Leading the attack on the senses of us as players, and presumably Isaac himself, is the USG Ishimura’s futuristic, hyperclean, industrial aesthetic. It’s cold, soulless, and features very few means of softening edges or feeling welcoming. Every corridor and room has a similar metallic finish, making it all a symphony in coldness. Yet every space has a distinct form, hard and geometric, that gives the ship a distinct, overtly ‘strong’ feel. It was designed as a mining ship after all, and that one singular, relentlessly industrial purpose and the accompanying starkness promotes an industrial horror by design feel.
Isaac rarely finds himself in expansive, wide-open spaces either; there’s a closeness of the Ishimura’s design and layout which results in an oft-repeated sense of claustrophobia which only increases Isaac’s and our discomfort from its design. This claustrophobic ship almost adds a second metallic layer to Isaac’s suit, pressing down on him and our journey.
Even the UI of everything in the game and on Isaac’s suit that we interact with is ‘part’ of the ship’s texture: the shop and storage options come directly out of the Ishimura’s machines; Isaac’s health is indicated by his suit, not an on-screen bar; items display their own details rather than through pop-ups; Isaac’s own menu and map, and weapon ammo amounts are displayed directly from his suit or weapons for us to view, all keeping us rooted in the Ishimura and Isaac.

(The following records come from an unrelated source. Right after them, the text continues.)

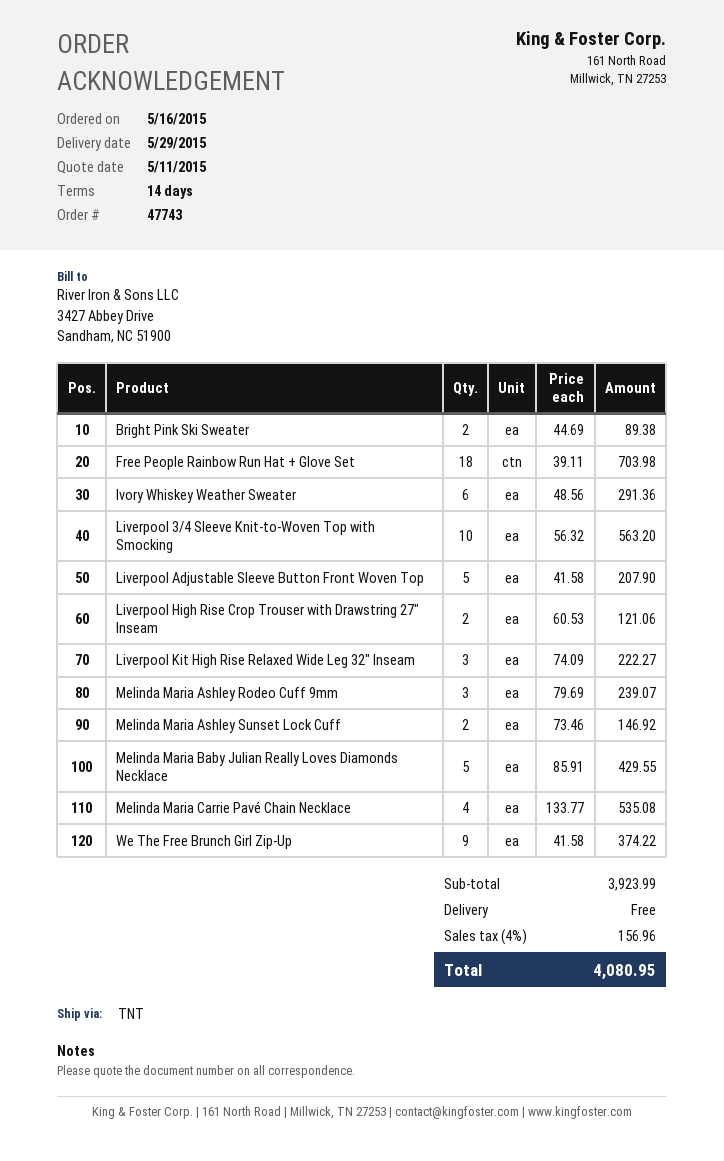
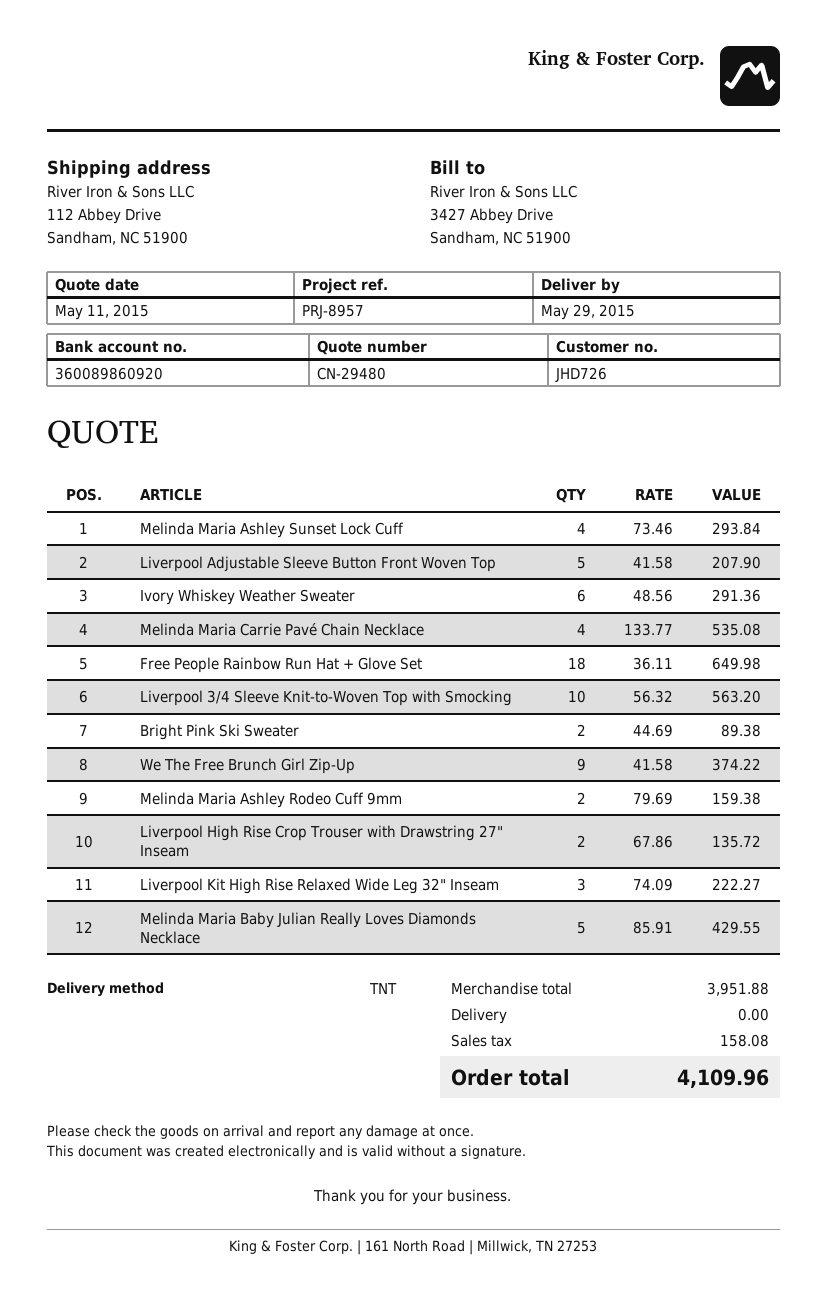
Free People Rainbow Run Hat + Glove Set: 18 x 39.11 = 703.98 -> 18 x 36.11 = 649.98
Liverpool High Rise Crop Trouser with Drawstring 27" Inseam: 2 x 60.53 = 121.06 -> 2 x 67.86 = 135.72
Melinda Maria Ashley Rodeo Cuff 9mm: 3 x 79.69 = 239.07 -> 2 x 79.69 = 159.38
Melinda Maria Ashley Sunset Lock Cuff: 2 x 73.46 = 146.92 -> 4 x 73.46 = 293.84
subtotal: 3923.99 -> 3951.88
tax: 156.96 -> 158.08
total: 4080.95 -> 4109.96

Throw in the audio of the ship and the bleak aesthetic becomes richer still. The clangs and bangs of steel on steel from parts of the Ishimura; the resonant echoes of Isaac’s footsteps on the metal walkways, and the distinct sound of necromorph-on-metal as they scuttle through vents, among others, provide a frankly scary audible element to the tapestry of the ship. And that’s not even mentioning the creepy, incessant, chattering whispers on offer throughout the ship.
Hello darkness my old friend
Draped over that is the exquisite use of light and shadow in the Ishimura; something that can make a plain space downright terrifying, and induce panic in an otherwise regular corridor.
And this goes far beyond the extremes of pitch-black corners and hallways, and lights that highlight corners or spaces where Isaac is meant to go, or highlighting an ex-crew member’s cadaver. There’s a more subtle approach in use on the Ishimura, that brings another level of texture to the ship. Combining well-known lighting techniques such as the above - and heart rate-increasing flickering lights, of course - with an artistic but deliberate deployment of light and shadow adds another dimension to the Ishimura’s materials and design.
This is introduced early on in Isaac’s journey too; the other side of the iconic workbench with the words ‘Cut off their limbs’ written in blood above it, is the route forward but cast over it (particularly in the original 2008 game) are a mixture of staggered shadows and streaks of light, leading toward the door forward. Casting such shadows across the Ishimura’s bones and aesthetic ramps up tension and rhythm, and doing so with the same light which highlights something pivotal to your survival demonstrates the double-sidedness of how light is used in the game. Sometimes for good, sometimes for fear.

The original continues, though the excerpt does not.